ORGANE ÉLECTORAL : L’OPPOSITION IVOIRIENNE CHERCHE À PARLER D’UNE SEULE VOIX

Réunis ce mardi 1er septembre 2026 au siège du PPA-CI, plusieurs poids lourds de l’opposition ivoirienne ont posé la première pierre d’une démarche commune sur la composition du futur organe électoral. Une initiative qui, si elle aboutit, pourrait rebattre les cartes de la contestation politique à l’approche des prochaines échéances.

 

La scène se déroule à la Riviera-Bonoumin, au siège du Parti des peuples africains – Côte d’Ivoire (PPA-CI). Ce mardi 1er septembre 2026, une délégation composée de la Coalition pour l’alternance pacifique de Côte d’Ivoire (CAP-CI) conduite par Pascal Affi N’Guessan, du groupement politique animé par Simone Ehivet Gbagbo, qui rassemble notamment le COJEP de Charles Blé Goudé et l’AIRD d’Éric Kahé, ainsi que l’Alternance démocratique en Côte d’Ivoire (ADCI) d’Assalé Tiémoko, a été reçue par Sébastien Dano Djédjé, président du Conseil stratégique et politique du parti, entouré d’autres cadres de la direction, parmi lesquels Assoa Adou, Emmanuel Monnet et Hubert Oulaye.

 

Selon des informations qui ont circulé dans la foulée de la rencontre, cette audience n’aurait rien d’improvisé. Plusieurs formations avaient sollicité un entretien avec Laurent Gbagbo, qui aurait lui-même donné instruction à la direction du PPA-CI de recevoir leurs représentants.

 

Un texte commun pour peser sur le débat

 

L’enjeu de la rencontre dépasse la simple prise de contact. Il s’agit, pour ces formations, de s’accorder sur un document commun définissant leur vision de la future institution électorale, en vue de le soumettre au gouvernement.
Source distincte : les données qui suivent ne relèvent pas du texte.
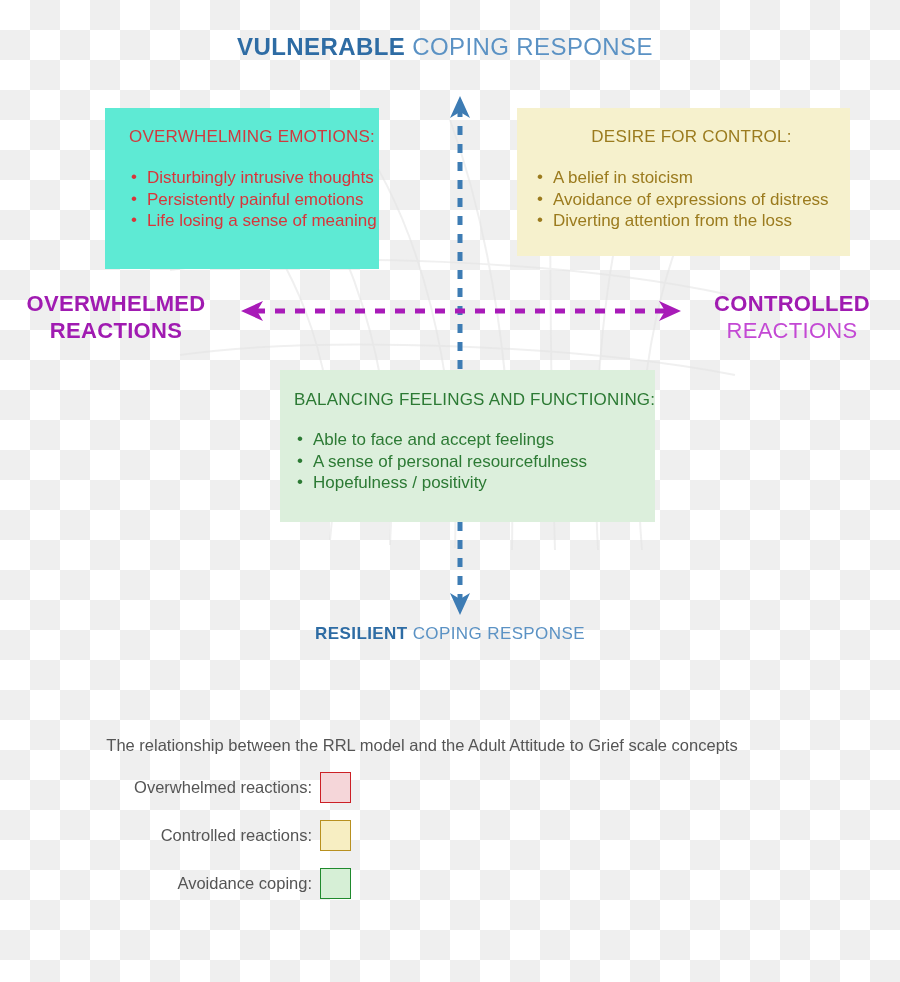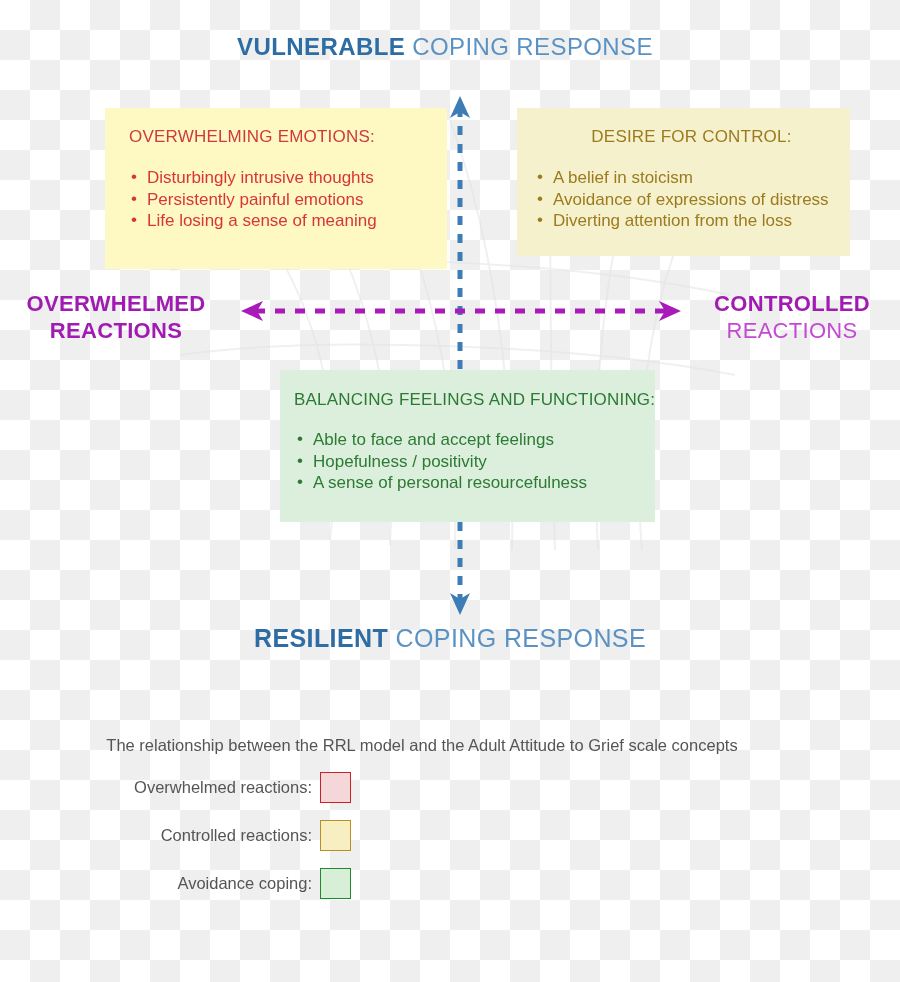"OVERWHELMING EMOTIONS:" #box-red { background: #fef9c3 -> #5eead4; width: 342px -> 274px }
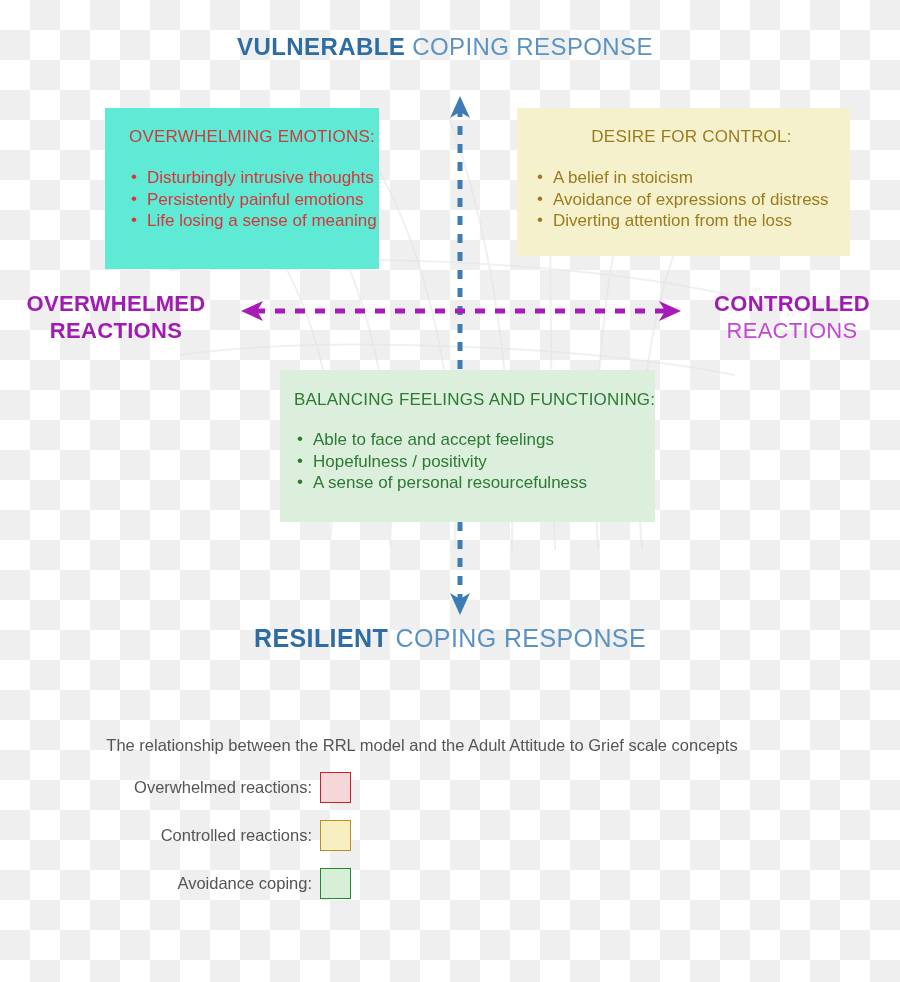"Hopefulness / positivity" li { order: before "A sense of personal resourcefulness" -> after "A sense of personal resourcefulness" }
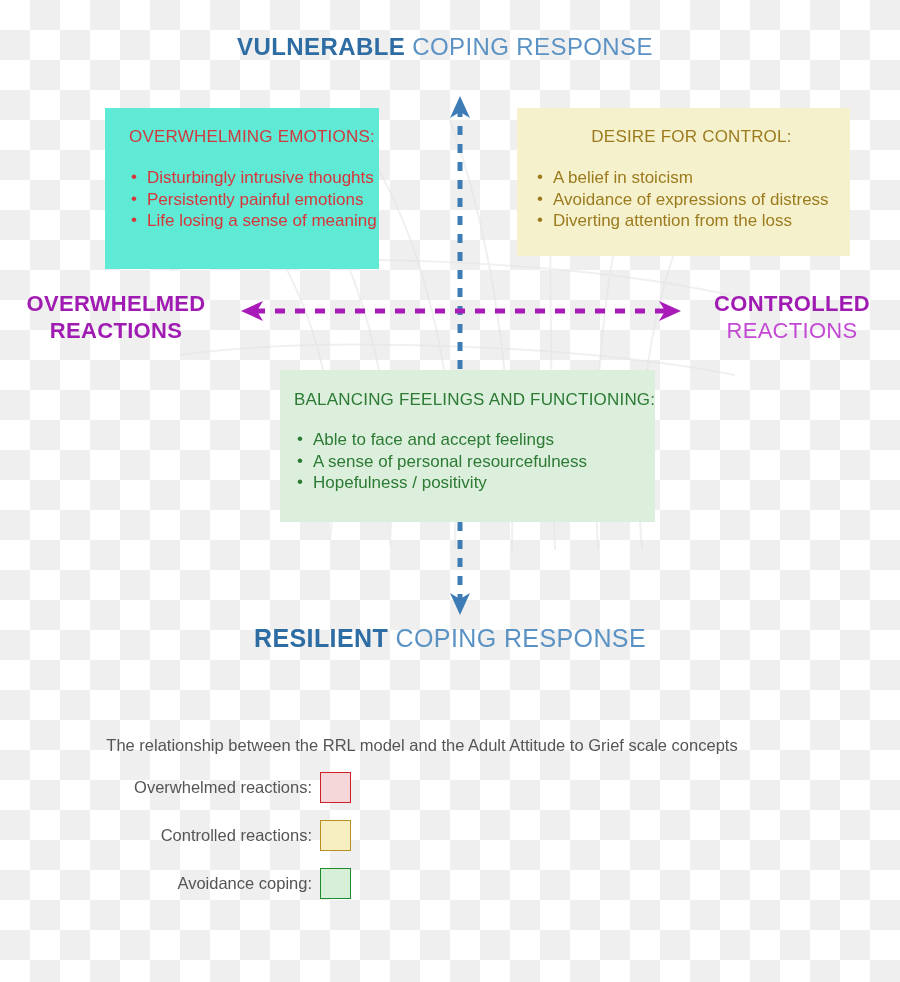"RESILIENT COPING RESPONSE" #title-bottom { font-size: 25px -> 17px }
La démarche vise en particulier à interpeller l’exécutif sur la nécessité d’ouvrir un dialogue politique véritablement inclusif autour de la composition de cet organe, appelé à succéder à la Commission électorale indépendante (CEI).

 

Cette exigence n’est pas nouvelle. Dès le 25 juin 2026, Pascal Affi N’Guessan avait publiquement regretté que la concertation engagée par le gouvernement sur la réforme électorale n’ait pas permis, selon lui, un véritable échange avec les acteurs politiques. Simone Gbagbo avait, de son côté, porté un projet de Haut Conseil électoral auprès de plusieurs formations, dont le PDCI-RDA, dès le 1er juillet.

 

Le PDCI-RDA, absent mais attendu

 

Fait notable, le PDCI-RDA n’a pas pris part à cette réunion du 1er septembre. Or, c’est précisément vers le parti doyen que la démarche entend désormais s’étendre. La CAP-CI, le groupement conduit par Simone Ehivet Gbagbo et l’ADCI souhaitent le rencontrer à leur tour et lui ont déjà adressé un courrier en ce sens. Pour l’heure, ils restent dans l’attente d’une réponse.

 

Le PDCI-RDA n’est pourtant pas resté silencieux sur le sujet. Son porte-parole, Bredoumy Soumaïla, avait lui-même appelé, dès le 10 juin, à une concertation rapide entre acteurs politiques, plaidant pour un organe fondé sur la compétence, la neutralité et l’indépendance, et non pour le simple remplacement d’une institution contestée par une autre sous un autre nom. Le parti maintient par ailleurs son exigence d’une révision de la liste électorale avant la fin de l’année.

 

Une convergence encore fragile

 

Si elle aboutit, cette dynamique de rapprochement pourrait constituer une étape significative dans la recherche d’une position unifiée de l’opposition ivoirienne face au pouvoir. Mais le chemin reste semé d’embûches. Les différentes formations n’ont pas toujours affiché les mêmes stratégies ni les mêmes priorités sur ce dossier. Des tensions sont d’ailleurs récemment apparues entre le PPA-CI et des proches du PDCI-RDA, le premier ayant dû, ce même 1er septembre, réaffirmer publiquement son attachement au Front commun qui le lie au parti doyen.

 

Reste que, du côté du pouvoir, la porte d’un dialogue élargi ne semble pas grande ouverte. Le RHDP a, à plusieurs reprises, écarté l’idée d’une concertation formelle avec l’opposition et la société civile sur la mise en place du nouvel organe.

 

Les consultations se poursuivent donc. Après le PPA-CI, tous les regards se tournent désormais vers le siège du PDCI-RDA, où l’on attend de savoir si le parti doyen répondra favorablement à l’invitation qui lui a été adressée.